Of any company, Google has the largest moat:
1) Google AI datacenters built around TPUs are much more efficient than anything Nvidia based
2) Google has the crawl infrastructure and experience to continually get the freshest data
3) Google has lots of paid and voluntary training data from users
Most importantly, Google has the userbase to rule all userbases. I’d argue that for over 90% of people online, Google is their gateway to information. Whether it’s search, Chrome, or Android.
Not to mention countless other popular apps that Google has. YouTube anyone?
They’re also the most well positioned company to profit from cheap AI, their ads network is a behemoth.
So yeah, add that up with the compute, the data, and the talent, and it’s pretty clear that Google is not a force to dismiss.
If anything I think DeepSeek is great news for Google.
I already have. Never thought I would, but Google search results are literally unusable for me.
Not to mention, LLMs are way better at synthesizing multiple sources into coherent response. I end up asking and LLM then searching only as secondary research.
> Google search results are literally unusable for me
Totally on the same boat. Information is just much harder to find and friction becomes higher. I'd rather deal with the occasional hallucination than with the utterly enshittified SERP experience.
That's only a problem if you presume that Google cannot figure out a way to monetize being the second brain that you offload a lot of cognitive tasks to. Hey google I'm hungry, ok how does Pizza sound? Great, make it so. OK, sending an order to pizza-company-that-paid-Google.

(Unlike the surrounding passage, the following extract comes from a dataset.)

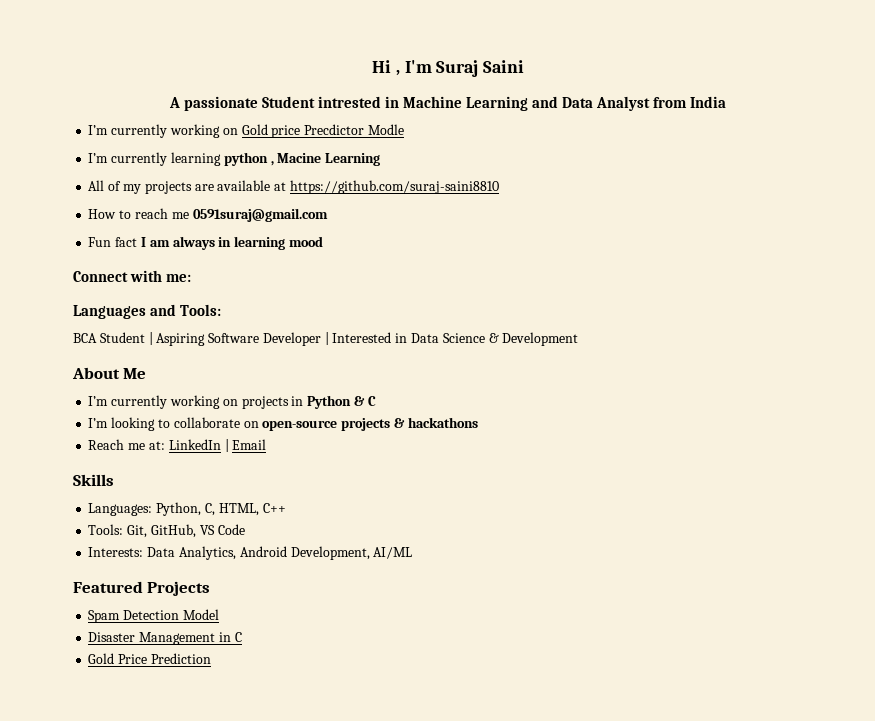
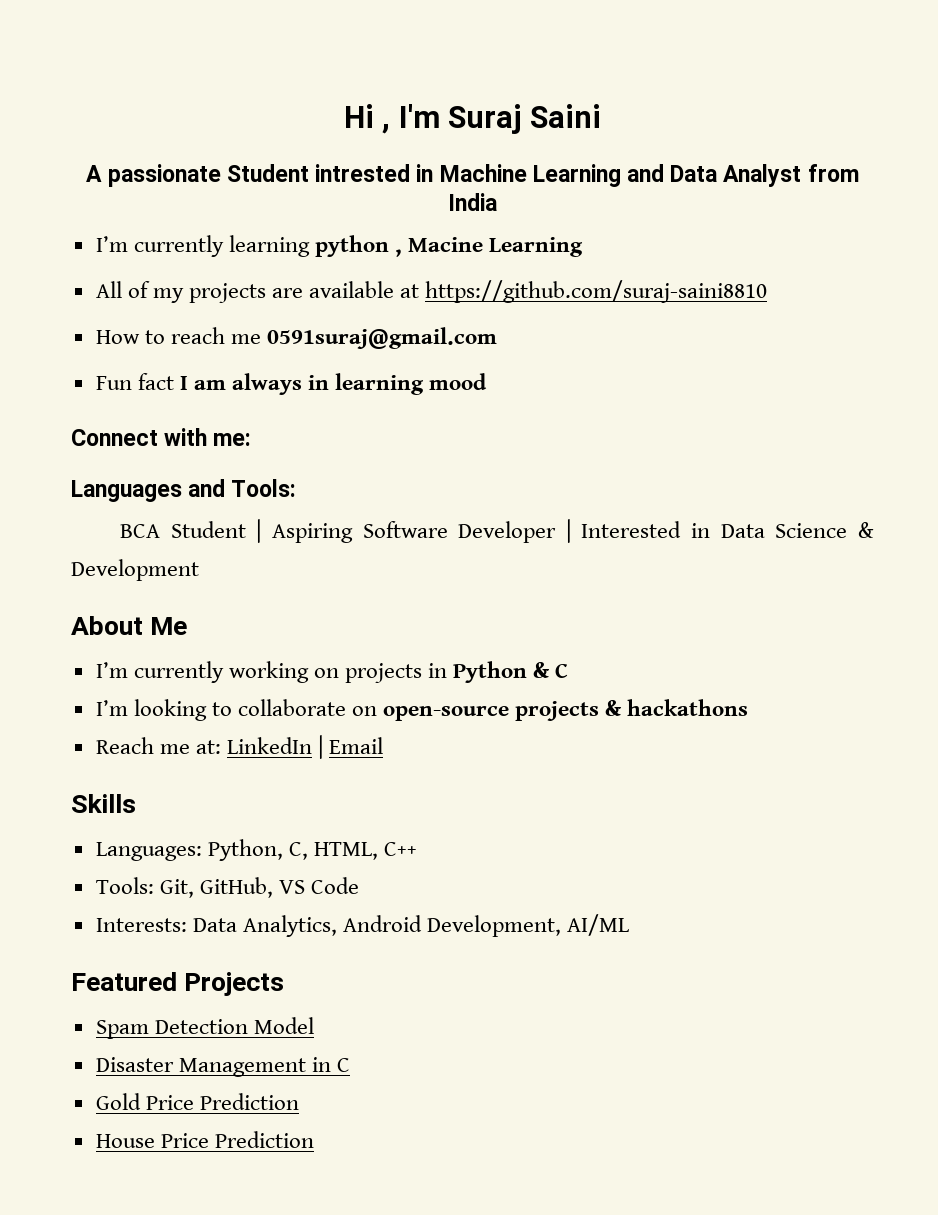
- I’m currently working on Gold price Precdictor Modle
+ House Price Prediction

They stand to tap into something far more powerful than advertising if they can position themselves as your agent.
Because they didn't start the enshittification of Gemini chat results yet, where you have to wade through paid ads spam, similar to hearing politicians talk.
That's the real advantage of the open deepseek weights. They cannot enshittify this, you can run it locally. Just with an old snapshot
It ironically seems like a very similiar market to internet search. There was no moat there either, other than the capital needed to bankroll a better search engine.
A lot of these AI companies will eventually fail (not because their models will be significantly worse but because of failure to commercialize), the market will consolidate with only a couple of players (maybe two in the US, one in China and maybe one in Russia). And once that happens the idea of raising enough capital and building a competitive AI company will seem impossible. Exactly like what transpired with internet search after Google won most of the market.
Oof, no -- it's quite the opposite, much to the likely collapse of google in the future.
Holding exabytes of data to be processed on commodity hardware to enable internet-wide search, all the while it was man-in-the-middle monetised by an ad-business, created tremendous moats. Entering that market is limited to tech multinationals, and they have to deliver a much superior experience to overcome them. To perform a google search you need google-sized data-centres.
Here we have exactly the opposite dynamics: high-quality search results (/prompt-answers) are as-of-now incredibly commodotized, and accessible at-inferecence-time to any person who has $25k. That's going to be <= 10k soon.
And innovation in the space has also gone from needing >1Bn to <=50Mil
A higher quality search experience is available now at absolutely trivial prices.
That's only because LLMs haven't been a target until now. Search worked great back before everything became algorithmically optimised to high hell. Over time, the quality of information degrades because as metric manipulation becomes more effective, every quality signal becomes weaker.
Right now, automated knowledge gathering absolutely wipes the floor with automated bias. Cloudflare has an AI blocker which still can't stop residential proxies with suitably configured crawlers. The technology for LLM crawling/training is still mostly unknown, even to engineers, so no SEO wranglers have been able to game training data filters successfully. All LLMs have access to the same dataset - the internet.
Once you:
1. Publicly reveal how training data is pre-processed
2. Roll out a reputation score that makes it hard for bots to operate
3. Begin training on non-public data, such as synthetic datasets
4. Give manipulated data a few more years to accumulate and find its way into training data
In fairness, it's at least a $5.6M moat at the moment, which is not exactly "no moat" but it is demonstrably not an insurmountable one, and it might become more shallow yet with time.